Gone was the hurricane, evaporated the instant lightning met water. The dragon’s sphere floated in tatters and patches of yellow light. Charred splotches riddled the dragon’s ruby scales where his magic had been pierced. The broken sphere flared yellow once more, it slowly regenerated and returned to its whole.
Ismene panted faintly, her body’s temperature had risen drastically from the overuse of magic. She stared at the dragon grimly, “...Fuck.”
“You tried to kill me!? ME?!” Tandride laughed in derision. A grey halo formed between his scarlet wings and flew out at Ismene.
She groaned weakly and summoned the last reserves of her blue mana. Tendrils of water swirled and twisted in front of her, and formed an enormous wall. The grey halo exploded and expanded in a ring of ruin, obliterating the aquatic barrier.
The funnel beneath Ismene collapsed from the extending blast. She used what little remained of her magic and tried to slow her fall. She slammed into the dirt with a hard thud. The old woman lay still, her body soaked in water and blood.
Tandride flew a circle around her and laughed in contempt.

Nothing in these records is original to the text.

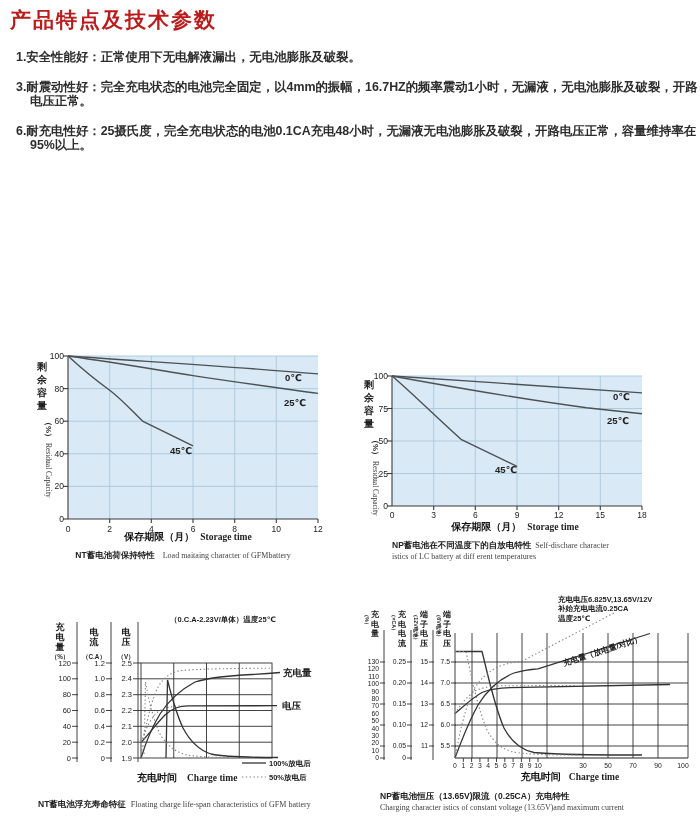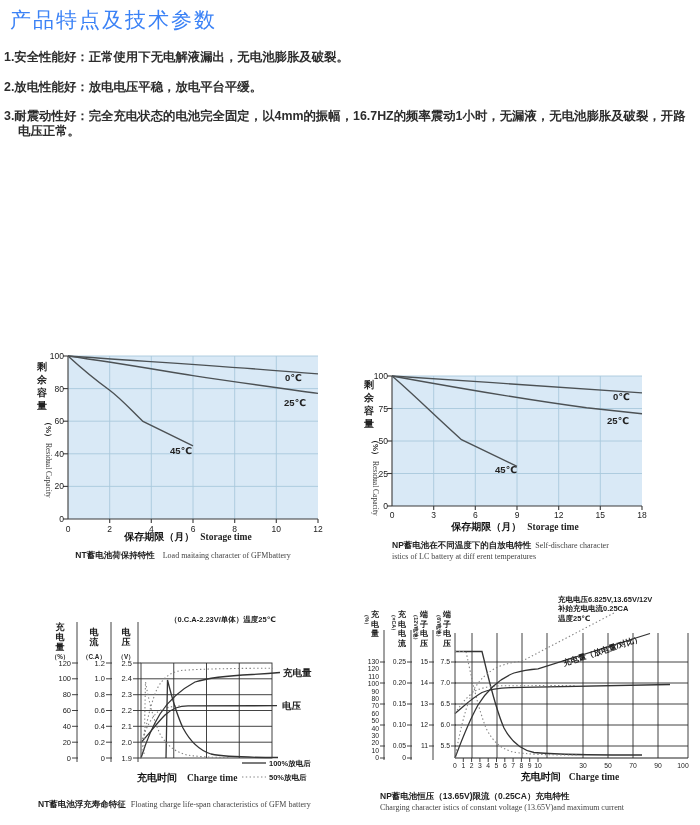--- a/index.html
+++ b/index.html
@@ -1,20 +1,20 @@
 <!DOCTYPE html>
 <html><head>
 <meta charset="utf-8">
 <style>
   html,body{margin:0;padding:0}
   body{width:700px;height:825px;background:#ffffff;position:relative;
        font-family:"Liberation Sans","DejaVu Sans",sans-serif;color:#2d2d2d}
-  .page-title{position:absolute;left:10px;top:6px;font-size:21px;font-weight:normal;
-              color:#3b82f6;letter-spacing:2px}
-  .features{position:absolute;left:4px;top:50px;width:684px}
+  .page-title{position:absolute;left:10px;top:6px;font-size:21px;font-weight:bold;
+              color:#b91c1c;letter-spacing:2px}
+  .features{position:absolute;left:16px;top:50px;width:684px}
   .feat{font-size:12.4px;font-weight:bold;color:#2d2d2d;line-height:14.6px;
         margin-bottom:15px;padding-left:14px;text-indent:-14px}
   svg.chart{position:absolute;overflow:visible}
   .bluebg{fill:#d9e9f6}
   .bgrid line{stroke:#a9c8dd;stroke-width:0.9}
   .axis line{stroke:#3a3a3a;stroke-width:1.1}
   .curve{fill:none;stroke:#4c5154;stroke-width:1.4}
   .tk{font-size:8.5px;fill:#222}
   .tk7{font-size:7.5px;fill:#222}
   .tk6{font-size:6.8px;fill:#222}
@@ -39,22 +39,22 @@
 </style>
 </head>
 <body>
 
 <div>
 
   <div class="page-title">产品特点及技术参数</div>
 
   <div class="features">
     <div class="feat">1.安全性能好：正常使用下无电解液漏出，无电池膨胀及破裂。</div>
-    <div class="feat">2.放电性能好：放电电压平稳，放电平台平缓。</div>
     <div class="feat">3.耐震动性好：完全充电状态的电池完全固定，以4mm的振幅，16.7HZ的频率震动1小时，无漏液，无电池膨胀及破裂，开路电压正常。</div>
+    <div class="feat">6.耐充电性好：25摄氏度，完全充电状态的电池0.1CA充电48小时，无漏液无电池膨胀及破裂，开路电压正常，容量维持率在95%以上。</div>
   </div>
 
   <svg class="chart" style="left:28px;top:346px" width="310" height="232" viewBox="0 0 310 232">
     <rect class="bluebg" x="40" y="10" width="250" height="163"></rect>
     <g class="bgrid">
       <line x1="40" y1="10" x2="290" y2="10"></line>
         <line x1="40" y1="42.6" x2="290" y2="42.6"></line>
       <line x1="40" y1="75.2" x2="290" y2="75.2"></line>
         <line x1="40" y1="107.8" x2="290" y2="107.8"></line>
       <line x1="40" y1="140.4" x2="290" y2="140.4"></line>

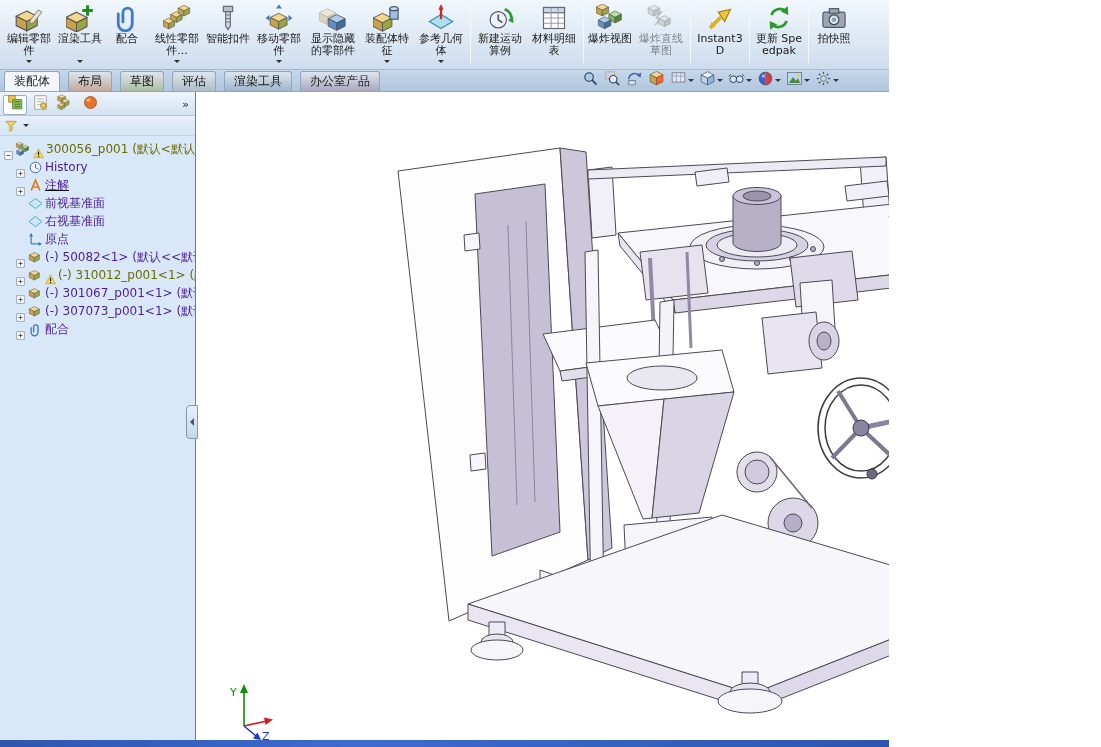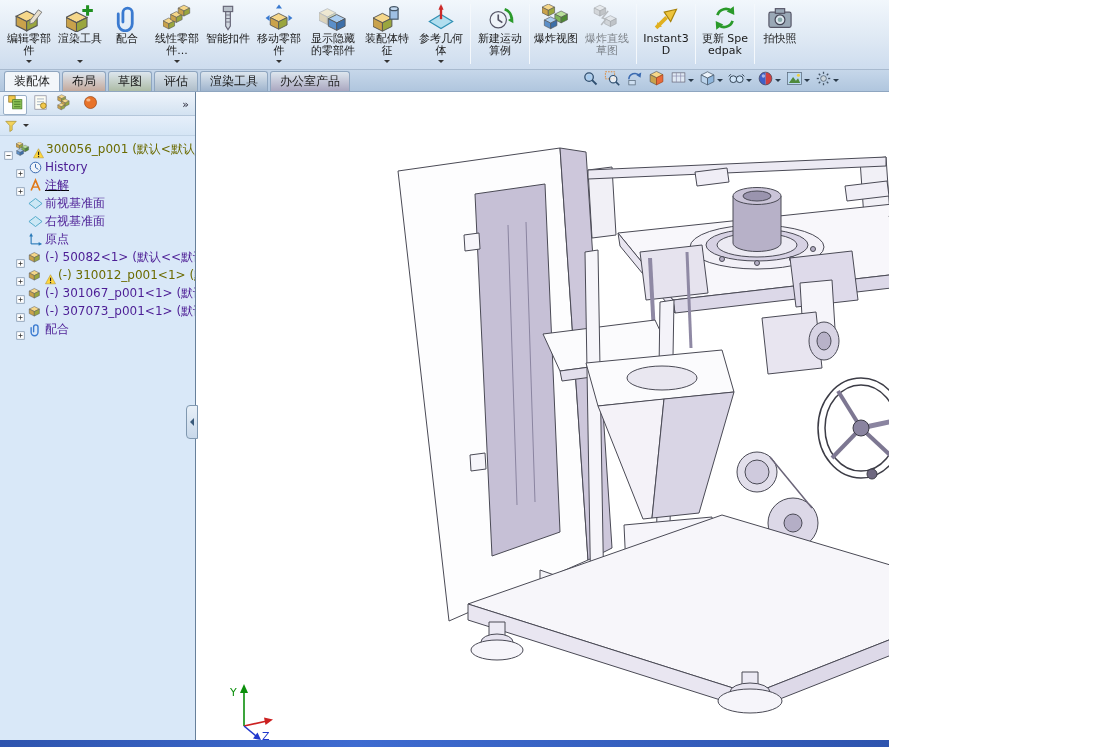--- a/index.html
+++ b/index.html
@@ -10,21 +10,21 @@
 .ribbon{height:70px;display:flex;align-items:flex-start;padding:2px 2px 0;background:linear-gradient(#f2f7fc,#dfe9f4 55%,#cddcee);border-bottom:1px solid #a8bacf;}
 .rbtn{position:relative;display:flex;flex-direction:column;align-items:center;min-width:46px;max-width:54px;height:66px;padding:2px 2px 0;color:#1a1a1a;font-size:11px;line-height:11.5px;text-align:center;overflow:hidden;}
 .rbtn .ricn{width:28px;height:28px;flex:0 0 28px;}
 .rbtn .rlbl{margin-top:1px;word-break:break-all;}
 .rbtn.disabled{filter:grayscale(1);opacity:.5;}
 .rarr{margin-top:auto;margin-bottom:2px;width:0;height:0;border:3px solid transparent;border-top-color:#333;}
 .rsep{width:1px;height:60px;background:#aebdd0;border-right:1px solid #f4f8fc;margin:2px 2px 0;flex:none;}
 
 
 .tabbar{height:22px;display:flex;align-items:flex-end;background:linear-gradient(#c6d7ea,#b0c6de);border-bottom:1px solid #8fa6c0;padding-left:4px;}
-.tab{height:20px;padding:2px 9px;font-size:12px;color:#1a1a1a;border:1px solid #8fa6c0;border-bottom:none;border-radius:3px 3px 0 0;margin-right:2px;display:flex;align-items:center;white-space:nowrap;background:#b7c8da;}
+.tab{height:20px;padding:2px 9px;font-size:12px;color:#1a1a1a;border:1px solid #8fa6c0;border-bottom:none;border-radius:3px 3px 0 0;margin-right:8px;display:flex;align-items:center;white-space:nowrap;background:#b7c8da;}
 .tab.active{background:#f2f6fa;}
 .viewbar{margin-left:auto;display:flex;align-items:center;gap:1px;padding-right:48px;padding-bottom:1px;}
 .vbtn{display:flex;align-items:center;height:20px;padding:1px 2px;border-radius:2px;}
 .varr{width:0;height:0;border:3px solid transparent;border-top-color:#2a3a4a;margin-left:1px;margin-top:3px;}
 
 
 .main{display:flex;height:648px;position:relative;}
 .panel{width:196px;background:#d9e8f8;border-right:1px solid #67809a;display:flex;flex-direction:column;flex:none;}
 .ptabs{height:24px;display:flex;align-items:center;gap:1px;padding:2px 3px 0;background:linear-gradient(#eef4fb,#d3e2f1);border-bottom:1px solid #b4c6da;}
 .ptab{width:24px;height:20px;display:flex;align-items:center;justify-content:center;border-radius:2px;}
@@ -167,20 +167,28 @@
       <div class="rsep"></div>
       <div class="rbtn">
         <div class="ricn"><svg width="28" height="28" viewBox="0 0 24 24">
             <circle cx="10.5" cy="13.5" r="7" fill="#eef3f8" stroke="#556"></circle>
             <path d="M10.5 9 v4.5 l3.5 2.5" fill="none" stroke="#556" stroke-width="1.4"></path>
             <path d="M16 4.5 a9 9 0 0 1 6 8" fill="none" stroke="#2a9a2a" stroke-width="2.2"></path>
             <polygon points="23.5,16.5 18.8,13.8 23.2,11.2" fill="#2a9a2a"></polygon>
           </svg></div>
         <div class="rlbl">新建运动算例</div>
       </div>
+      <div class="rbtn">
+        <div class="ricn"><svg width="28" height="28" viewBox="0 0 24 24">
+            <rect x="3" y="3" width="18" height="18" fill="#fff" stroke="#667"></rect>
+            <rect x="3" y="3" width="18" height="4.5" fill="#c9d9ec" stroke="#667"></rect>
+            <path d="M3 12 h18 M3 16.5 h18 M9.5 3 v18 M15.5 3 v18" stroke="#99a" stroke-width=".9"></path>
+          </svg></div>
+        <div class="rlbl">材料明细表</div>
+      </div>
       <div class="rsep"></div>
       <div class="rbtn">
         <div class="ricn"><svg width="28" height="28" viewBox="0 0 24 24">
             <g transform="translate(0 0) scale(0.6)">
               <polygon points="9,0 18,4.5 9,9 0,4.5" fill="#f5d78a" stroke="#555" stroke-width=".9"></polygon>
               <polygon points="0,4.5 9,9 9,17 0,12.5" fill="#c9a24b" stroke="#555" stroke-width=".9"></polygon>
               <polygon points="18,4.5 9,9 9,17 18,12.5" fill="#9aa63e" stroke="#555" stroke-width=".9"></polygon>
             </g>
             <g transform="translate(11 6) scale(0.6)">
               <polygon points="9,0 18,4.5 9,9 0,4.5" fill="#b9e09a" stroke="#555" stroke-width=".9"></polygon>

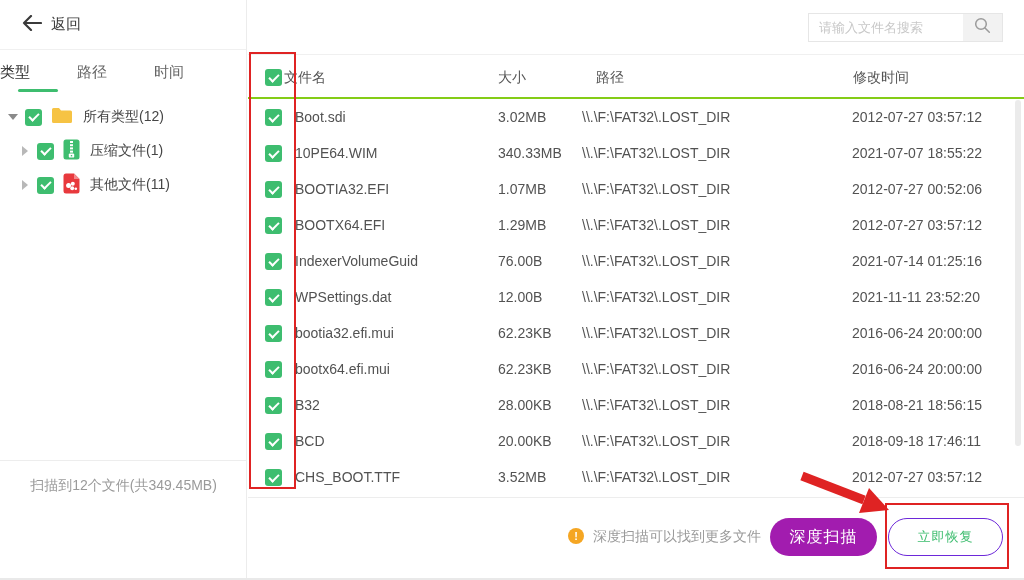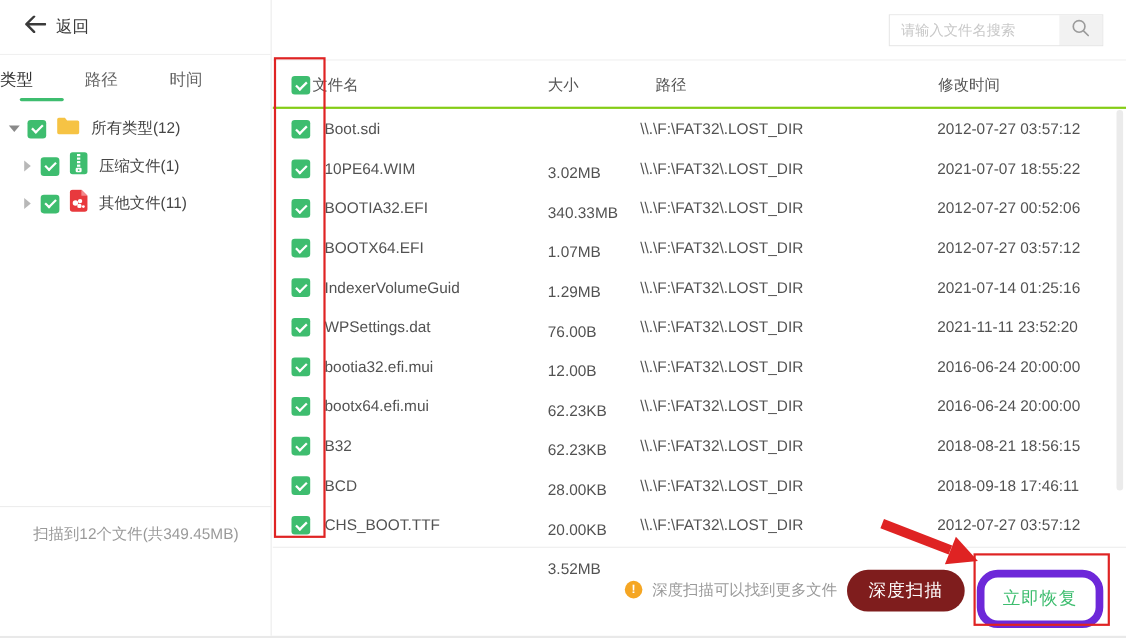--- a/index.html
+++ b/index.html
@@ -43,32 +43,32 @@
 
   .table-header { position:relative; height:44px; border-bottom:2px solid #84cc16; }
   .table-header .checkbox { position:absolute; left:17px; top:14px; }
   .th { position:absolute; top:14px; font-size:14px; color:#555; }
   .th-name { left:36px; } .th-size { left:250px; } .th-path { left:348px; } .th-time { left:605px; }
 
   .table-body { position:relative; }
   .table-row { position:relative; height:36px; cursor:default; }
   .table-row .checkbox { position:absolute; left:17px; top:10px; }
   .td { position:absolute; top:10px; font-size:14px; color:#525252; white-space:nowrap; }
-  .td-name { left:47px; } .td-size { left:250px;margin-top:40px; } .td-path { left:334px; } .td-time { left:604px; }
+  .td-name { left:47px; } .td-size { left:250px; } .td-path { left:334px; } .td-time { left:604px; }
 
   .scrollbar-thumb { position:absolute; left:767px; top:100px; width:6px; height:346px; background:#ebebeb; border-radius:3px; cursor:pointer; }
 
   .bottom-bar { position:absolute; left:0; top:497px; width:776px; height:83px; border-top:1px solid #ededed; }
   .warn-icon { position:absolute; left:320px; top:30px; width:16px; height:16px; border-radius:50%; background:#f5a623;
                color:#fff; font-size:11px; font-weight:bold; text-align:center; line-height:16px; }
   .hint { position:absolute; left:345px; top:30px; font-size:14px; color:#9a9a9a; }
   .deep-scan-btn { position:absolute; left:522px; top:20px; width:107px; height:38px; border:none; border-radius:19px;
-                   background:#7f1d1d; color:#fff; font-size:16px; letter-spacing:1px; cursor:pointer; font-family:inherit; }
-  .recover-btn { position:absolute; left:640px; top:20px; width:115px; height:53px; border:7px solid #6d28d9; border-radius:19px;
-                 background:#fff; color:#3ebd6f; font-size:16px; letter-spacing:1px; cursor:pointer; font-family:inherit; }
+                   background:#a21caf; color:#fff; font-size:16px; letter-spacing:1px; cursor:pointer; font-family:inherit; }
+  .recover-btn { position:absolute; left:640px; top:20px; width:115px; height:38px; border:1px solid #6d28d9; border-radius:19px;
+                 background:#fff; color:#3ebd6f; font-size:13px; letter-spacing:1px; cursor:pointer; font-family:inherit; }
 
   
   .annotations { position:absolute; left:0; top:0; width:1024px; height:580px; pointer-events:none; z-index:50; }
 </style>
 </head>
 <body>
 
 <div class="app">
 
   <aside class="sidebar">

He turned his sight to the forest’s edge and flew towards the remaining survivors, a few hunters and mages. Tandride opened his wings wide, a grey halo forming above him.
An ear-piercing howl reverberated through the sky and shook the hills below.
A towering pillar of moonlight burned through the clouds and pierced Tandride in all-consuming luminescence. The silver pillar obliterated the dragon’s sphere of protection and scorched him in glacial light. Tandride cried out in agony, but his shriek ended abruptly, his scaled body frozen in a blinding flash.
The pillar of light disappeared as quickly as it had struck. The frozen dragon tumbled down from the sky and crashed into the ground, shattering into countless ruby shards.
Gale watched the dragon’s fall in utter shock and confusion. It didn’t make sense, what had killed him? Still, she needed to move quickly, time for questions would come later. She would not wait to see what had made the pillar of light.
Gale grimaced and pushed herself to her feet. She stumbled a step, but steadied herself. She limped over to Loh, picked her up, and threw the drow over her shoulders.
“You’re pretty light, Noir,” Gale grinned weakly.
Loh didn’t open her eyes, but she mumbled something indeterminable.
Gale made her way to the small clearing where the Tempest-Archmage lay still in a small pool of water and blood.
Gale swallowed the lump in her throat and reached down to check the old woman’s pulse. Nothing… then a beat, faint, but a heartbeat nonetheless.
“Oh thank Bellum,” Gale sighed in relief. She ignored the pain wracking her body and gently picked Ismene up in her arms.
“Don’t worry, Ismene. We’ll get you some help, just hold on,” Gale whispered softly. “Just hold on, please.”